Clemente jugaba con la palanca lateral de la maquinilla para controlar el apurado de la cuchilla. De esta manera consiguió un corte de pelo perfectamente difuminado. La cabeza del joven acabó asemejándose a una bola de billar, resplandeciente y esférica. Para terminar le perfiló las patillas y el cuello con la navaja de afeitar. Finalmente, con la ayuda de un pulverizador metálico, le aplicó una buena dosis de loción capilar Flöid. Para que el líquido le penetrase en la piel, le masajeó el cráneo con las yemas de los dedos.

Don Pascual se mostraba alegre y eufórico. Al final había conseguido doblegar la rebeldía de su hijo. Le acarició la cabeza a contrapelo, como si se tratase de un potro recién domado. Entre su padre y el barbero obligaron al muchacho a levantarse del asiento; el chico apenas podía sostenerse por sí solo. Abandonó la barbería arrastrando los pies, como si fuera un alma errante. Su padre no paraba de sobarle el cráneo; le debía resultar muy agradable tocar aquellos cabellos milimétricos, duros como alfileres.

Clemente le explicó a mi padre que era el turno de Alfredo, el señor mayor. En realidad, había entrado antes que don Pascual y su hijo. Sin embargo, prefirió ceder su puesto al muchacho. Había que pelar al chico urgentemente o peligraría la integridad física de los allí presentes. Con este viejo cliente el barbero se esmeró; le metió un riguroso corte de pelo a cepillo, la especialidad de la casa.
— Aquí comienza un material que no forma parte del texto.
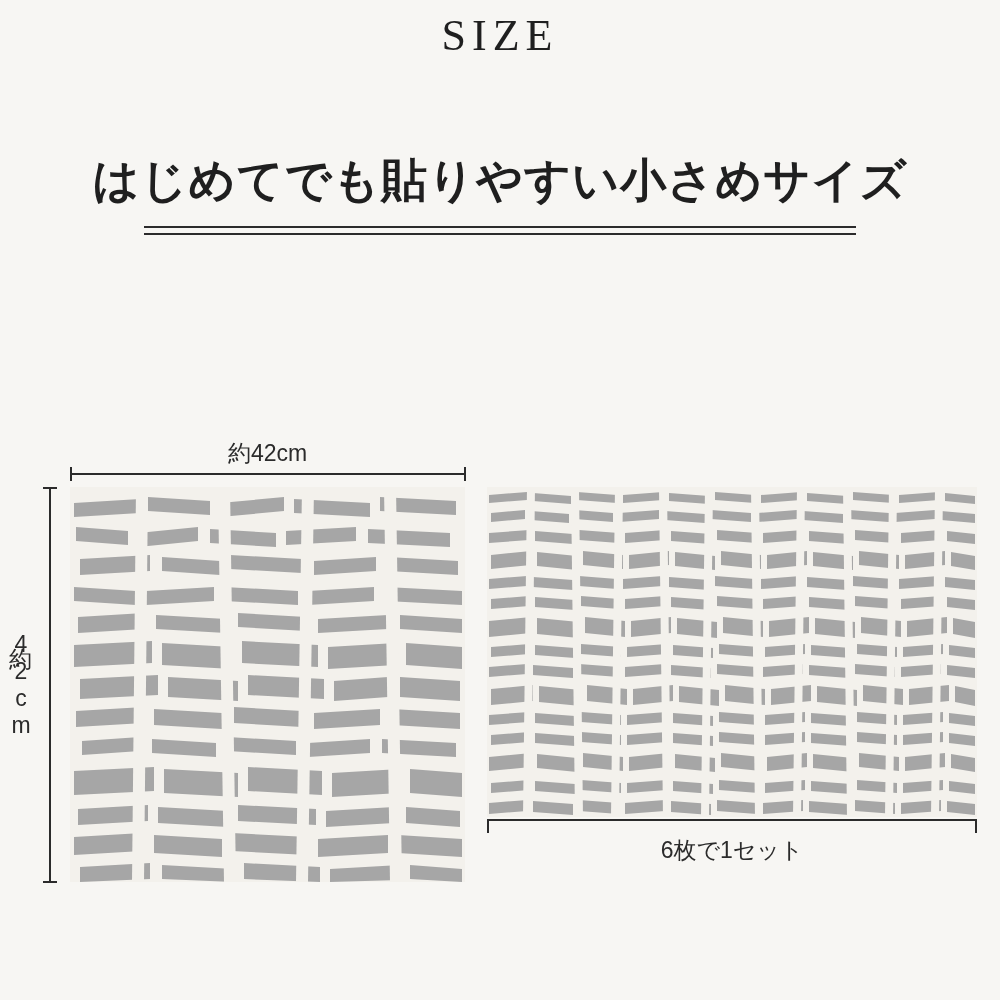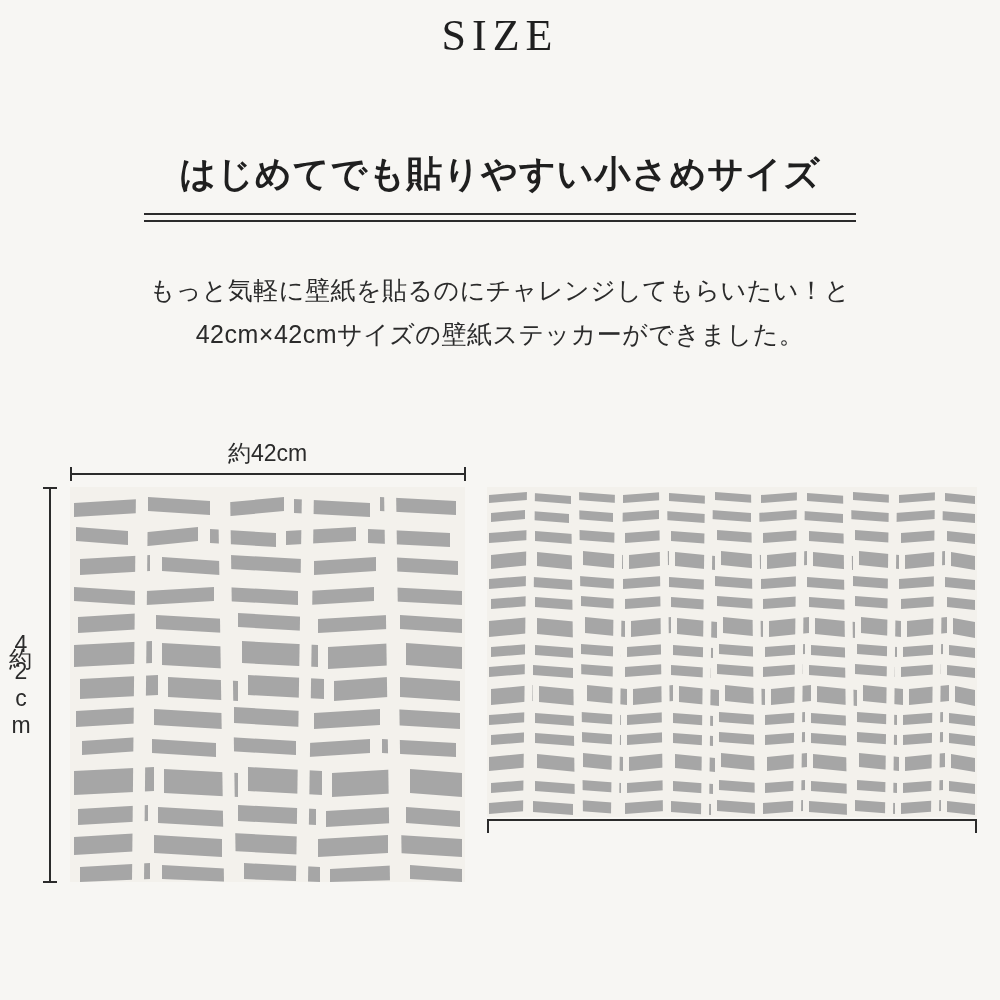--- a/index.html
+++ b/index.html
@@ -46,7 +46,7 @@
   }
   .headline {
     display: inline-block;
-    font-size: 36px;
+    font-size: 46px;
     font-weight: 700;
     letter-spacing: 1px;
     color: #1f1f1f;

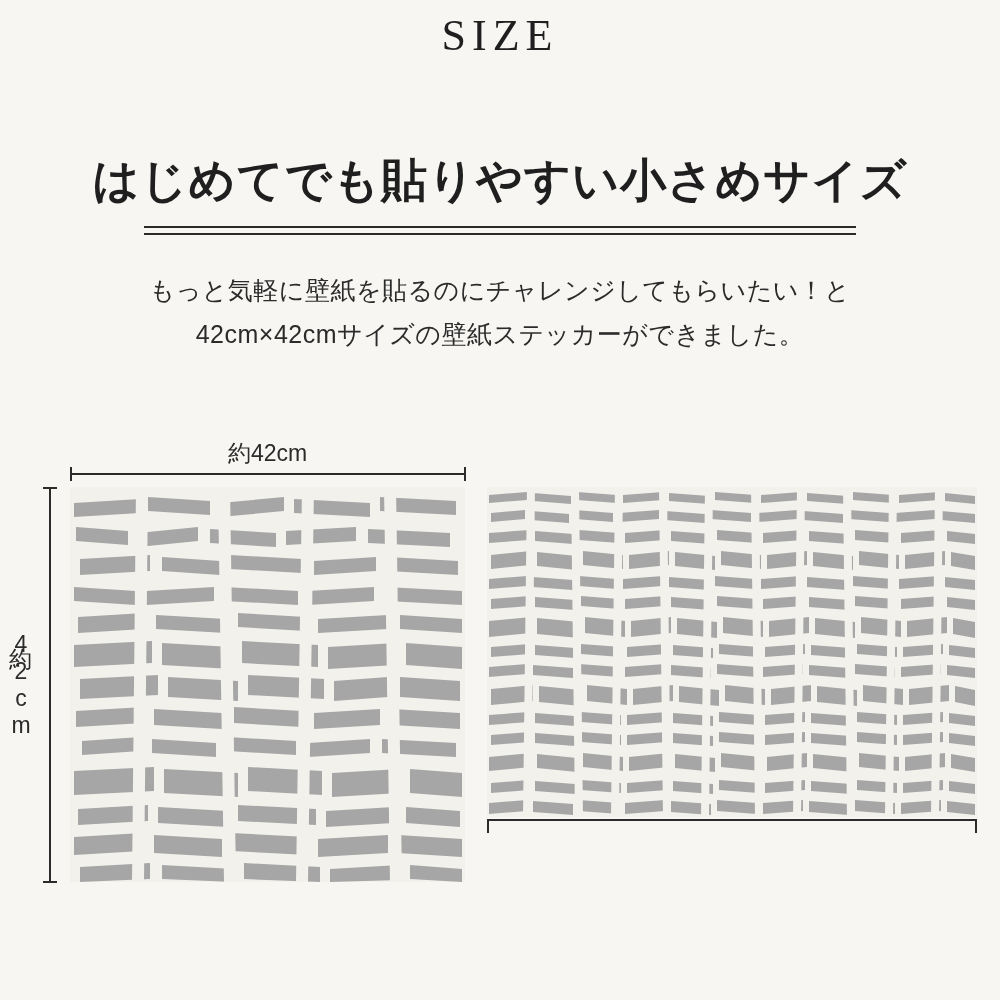--- a/index.html
+++ b/index.html
@@ -155,10 +155,6 @@
     <div class="rule second"></div>
   </div>
 
-  <div class="lead">
-    <div>もっと気軽に壁紙を貼るのにチャレンジしてもらいたい！と</div>
-    <div>42cm×42cmサイズの壁紙ステッカーができました。</div>
-  </div>
 
   <div class="diagram">
 

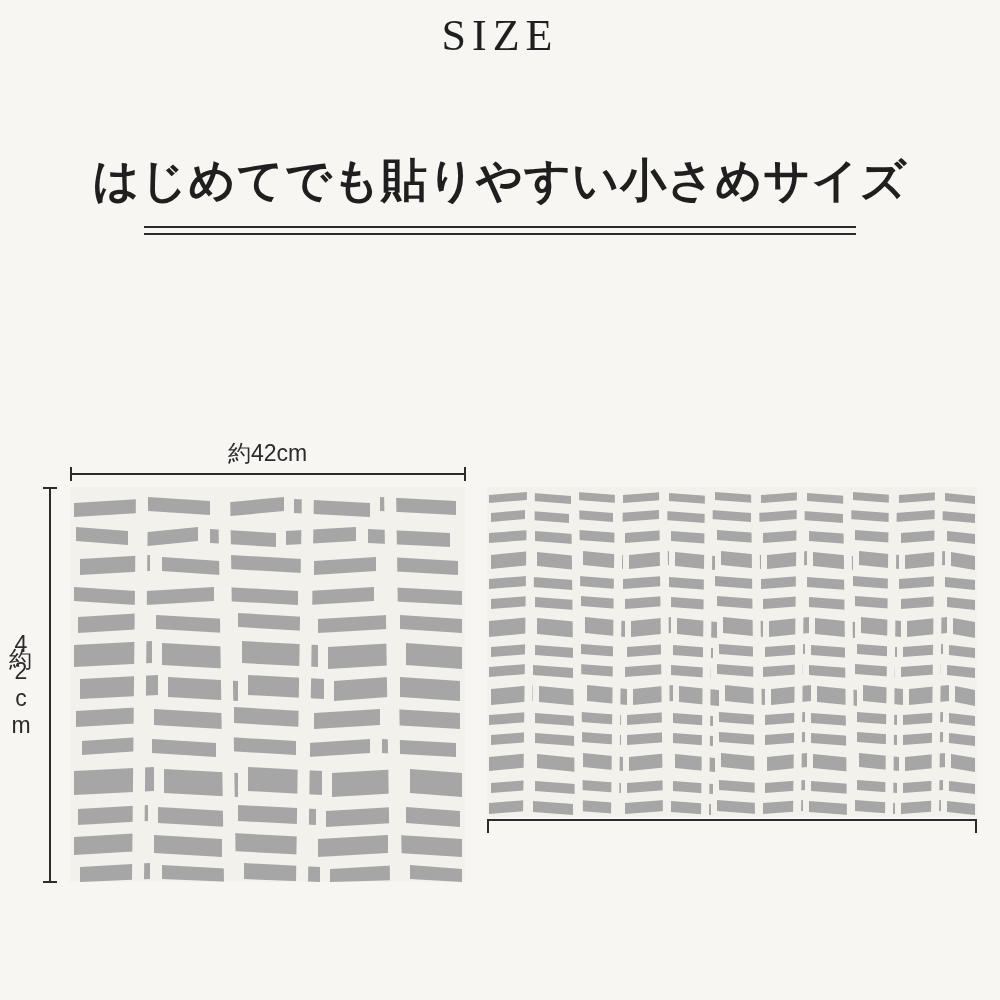--- a/index.html
+++ b/index.html
@@ -474,6 +474,7 @@
       <line x1="1" y1="2" x2="489" y2="2" stroke="#2b2b2b" stroke-width="2"></line>
     </svg>
 
+    <div class="set-label">6枚で1セット</div>
 
   </div>
 </div>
A los pocos minutos se abrió de nuevo la puerta y apareció un limpiabotas ambulante, al que todos conocían como Pedrito. Se trataba de un señor de edad mediana, con el pelo engominado y la tez morena. Vestía completamente de negro aún sin estar de luto. Enseguida nos percatamos de que procedía de Andalucía, por su marcado acento del sur. Con mucha gracia y desparpajo preguntó:

-¿Nadie tiene necesidad de usar los servicios del mejor limpiabotas de todos los tiempos y lugares?.
Está aquí, de cuerpo presente, ante ustedes. Yo les dejo el calzado brillante y resplandeciente, como un espejo. Hoy hay luna llena y la van a ver reflejada en sus zapatos.

Alfredo tuvo una nueva ocurrencia;

-Ya decía yo que el personal andaba hoy muy revuelto. Cuando hay plenilunio las gentes se vuelven más violentas que de costumbre. Así se explica el numerito que nos ha montado don Pascual y su hijo. Yo no he querido asustar, pero el chaval no paraba de mirar las navajas barberas. Me estaba temiendo lo peor. Imagínate Clemente que llega a agarrar una por sorpresa y te pilla desprevenido; podría convertir esto en una carnicería. Saldríamos hasta en la prensa…

El barbero le rio la gracia a Alfredo:

-Eres más exagerado que los andaluces, sin ánimo de ofender a nuestro amigo Pedrito. Si llega a hacer algo así, su padre le pega un bofetón que le salta todos los dientes. Hubiese acabado pelado y mellado.

Mi padre requirió los servicios del limpia. Me sorprendió gratamente cuando dijo:

-Empiece por el chico, es él quien se va a cortar el pelo. Dele una lección magistral de cómo se pule el calzado. Fran, fíjate bien con que gracia y maestría maneja el cepillo y la bayeta un profesional. Ahora sí que te tienes que recoger bien los pantalones; súbetelos hasta la rodilla, para que no te salpique el betún. Como llevas calcetines altos de Ejecutivo, no se te van a ver las piernas.

Obedecí gustosamente a mi padre. El limpiabotas se sentó frente a mí, en una banqueta que llevaba siempre consigo. Me fascinó su cajón de madera, con dos tapas y herrajes brillantes. Coloqué el pie encima del reposapiés metálico. Para evitar que me manchara los calcetines, me introdujo en el zapato unas piezas de cuero. Primeramente eliminó con el cepillo los restos de polvo. Después me aplicó un líquido negro y esperó unos minutos, hasta que la piel lo absorbió por completo. Fue entonces cuando utilizó un betún especial para profesionales, que venía en una caja metálica redonda. Con un cepillo de gran tamaño y una bayeta me lustró los zapatos; jamás me habían brillado tanto. Repitió la operación con mi padre.